#### [Exercise directions]
Please restate, word for word, each line from the one containing "Harry Potter kirjat" through the end of the entries below.

#### [Extracted material]
=== Begin Enclosure ===
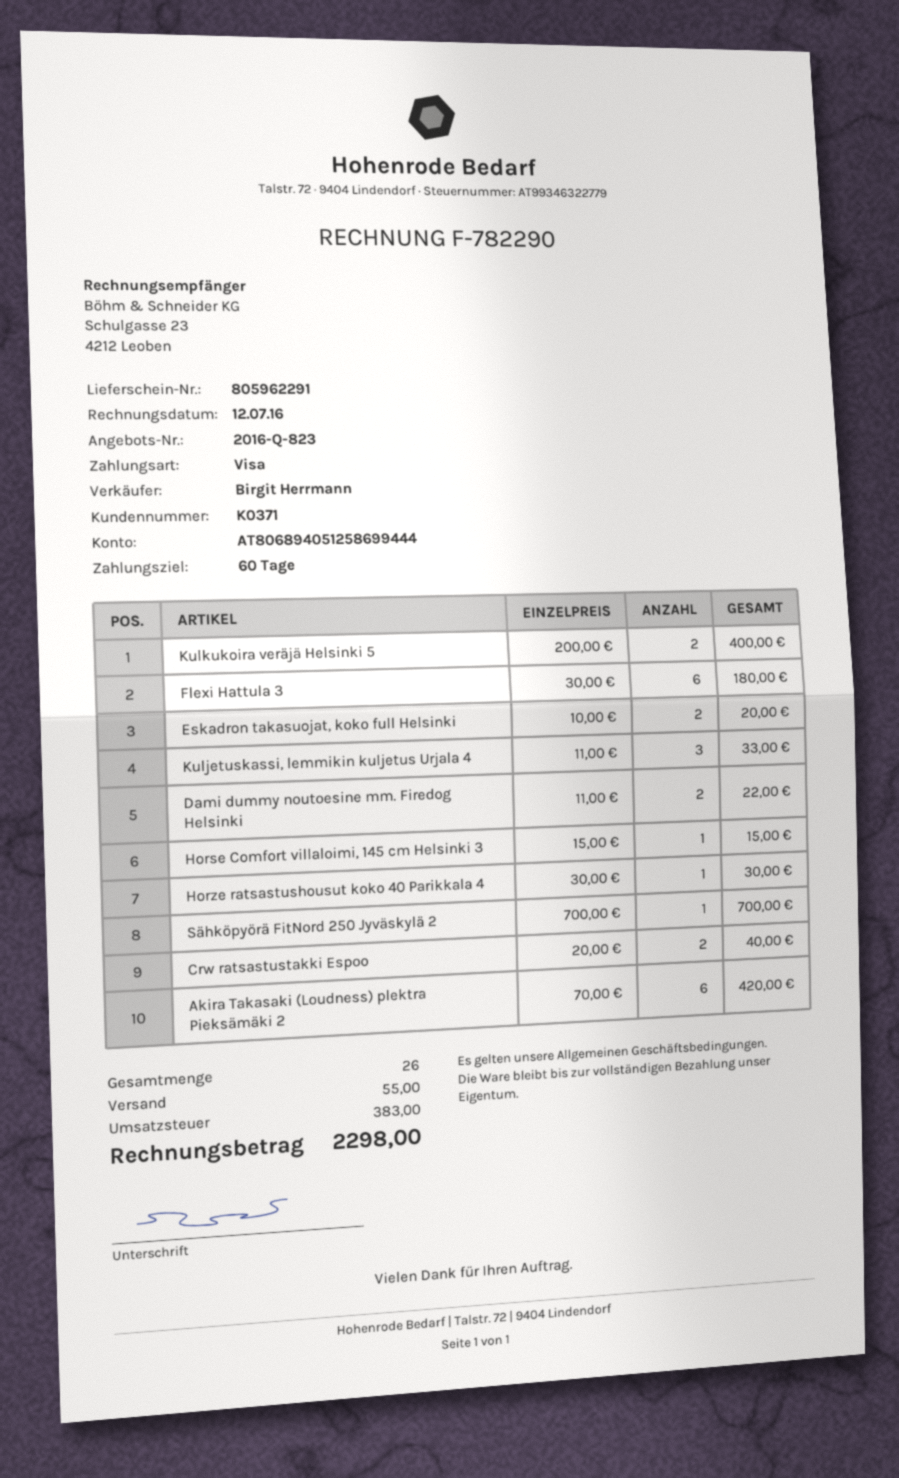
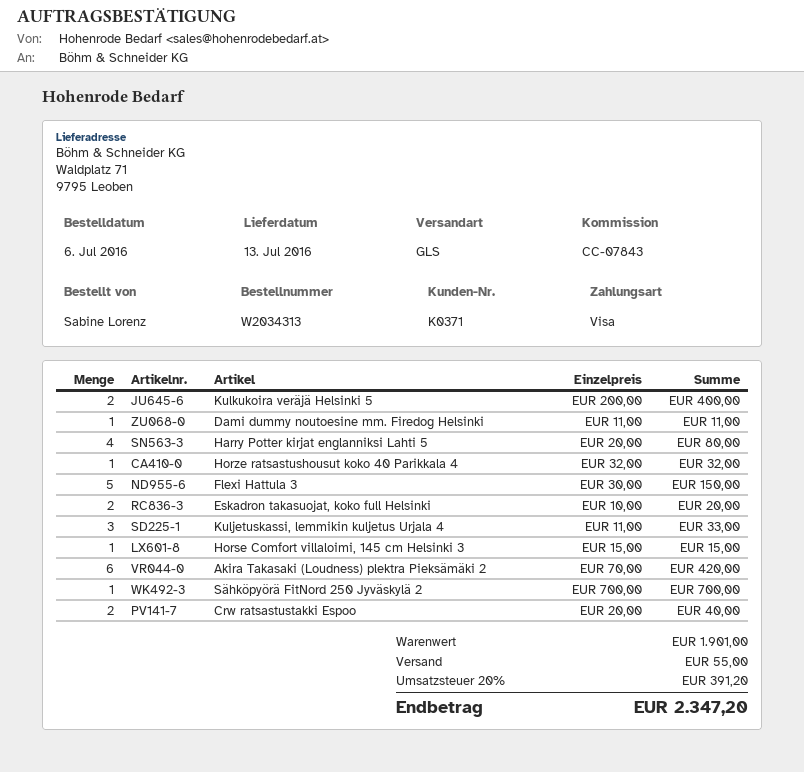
Flexi Hattula 3: 6 x 30.00 = 180.00 -> 5 x 30.00 = 150.00
Dami dummy noutoesine mm. Firedog Helsinki: 2 x 11.00 = 22.00 -> 1 x 11.00 = 11.00
Horze ratsastushousut koko 40 Parikkala 4: 1 x 30.00 = 30.00 -> 1 x 32.00 = 32.00
Harry Potter kirjat englanniksi Lahti 5: none -> 4 x 20.00 = 80.00
tax: 383.00 -> 391.20
total: 2298.00 -> 2347.20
=== End Enclosure ===
#### [Solved exercise]
Harry Potter kirjat englanniksi Lahti 5: none -> 4 x 20.00 = 80.00
tax: 383.00 -> 391.20
total: 2298.00 -> 2347.20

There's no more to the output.